* INSTRUCTIONS TO FOLLOW:
Beginning at the line containing "Prince Jha, Raghav", output every line to the end of the data below exactly as it appears.

* MATERIAL FOR THE TASK:
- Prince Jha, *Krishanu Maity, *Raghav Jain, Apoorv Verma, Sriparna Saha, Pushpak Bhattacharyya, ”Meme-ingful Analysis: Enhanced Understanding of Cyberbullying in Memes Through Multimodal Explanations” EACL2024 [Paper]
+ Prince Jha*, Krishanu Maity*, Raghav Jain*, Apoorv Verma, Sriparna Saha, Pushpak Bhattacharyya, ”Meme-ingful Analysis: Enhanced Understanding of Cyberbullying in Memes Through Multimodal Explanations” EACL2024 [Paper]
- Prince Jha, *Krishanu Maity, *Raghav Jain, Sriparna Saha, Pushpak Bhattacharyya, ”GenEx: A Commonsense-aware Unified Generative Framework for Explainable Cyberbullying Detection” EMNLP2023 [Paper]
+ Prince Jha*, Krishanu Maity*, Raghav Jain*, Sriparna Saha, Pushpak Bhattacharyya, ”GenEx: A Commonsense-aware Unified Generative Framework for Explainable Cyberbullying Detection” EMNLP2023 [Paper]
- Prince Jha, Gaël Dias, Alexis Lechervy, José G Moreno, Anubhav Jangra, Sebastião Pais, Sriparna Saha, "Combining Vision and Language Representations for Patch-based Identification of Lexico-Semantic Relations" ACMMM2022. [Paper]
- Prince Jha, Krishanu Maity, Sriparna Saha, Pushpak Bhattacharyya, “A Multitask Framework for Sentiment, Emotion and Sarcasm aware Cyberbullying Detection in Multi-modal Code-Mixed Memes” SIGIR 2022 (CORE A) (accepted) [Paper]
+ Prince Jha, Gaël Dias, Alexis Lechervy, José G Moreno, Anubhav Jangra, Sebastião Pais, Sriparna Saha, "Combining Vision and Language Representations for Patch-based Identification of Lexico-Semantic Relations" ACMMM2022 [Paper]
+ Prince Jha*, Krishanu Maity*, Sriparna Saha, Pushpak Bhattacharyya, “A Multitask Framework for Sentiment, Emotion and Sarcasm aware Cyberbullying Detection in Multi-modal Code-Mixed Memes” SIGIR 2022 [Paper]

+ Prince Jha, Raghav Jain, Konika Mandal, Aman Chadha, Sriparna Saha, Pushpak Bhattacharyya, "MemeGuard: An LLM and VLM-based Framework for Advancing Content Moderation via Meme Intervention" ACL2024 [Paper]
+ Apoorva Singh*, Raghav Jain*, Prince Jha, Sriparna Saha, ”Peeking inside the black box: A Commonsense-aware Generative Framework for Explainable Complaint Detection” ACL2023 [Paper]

* OUTPUT OF THE TASK:
+ Prince Jha, Raghav Jain, Konika Mandal, Aman Chadha, Sriparna Saha, Pushpak Bhattacharyya, "MemeGuard: An LLM and VLM-based Framework for Advancing Content Moderation via Meme Intervention" ACL2024 [Paper]
+ Apoorva Singh*, Raghav Jain*, Prince Jha, Sriparna Saha, ”Peeking inside the black box: A Commonsense-aware Generative Framework for Explainable Complaint Detection” ACL2023 [Paper]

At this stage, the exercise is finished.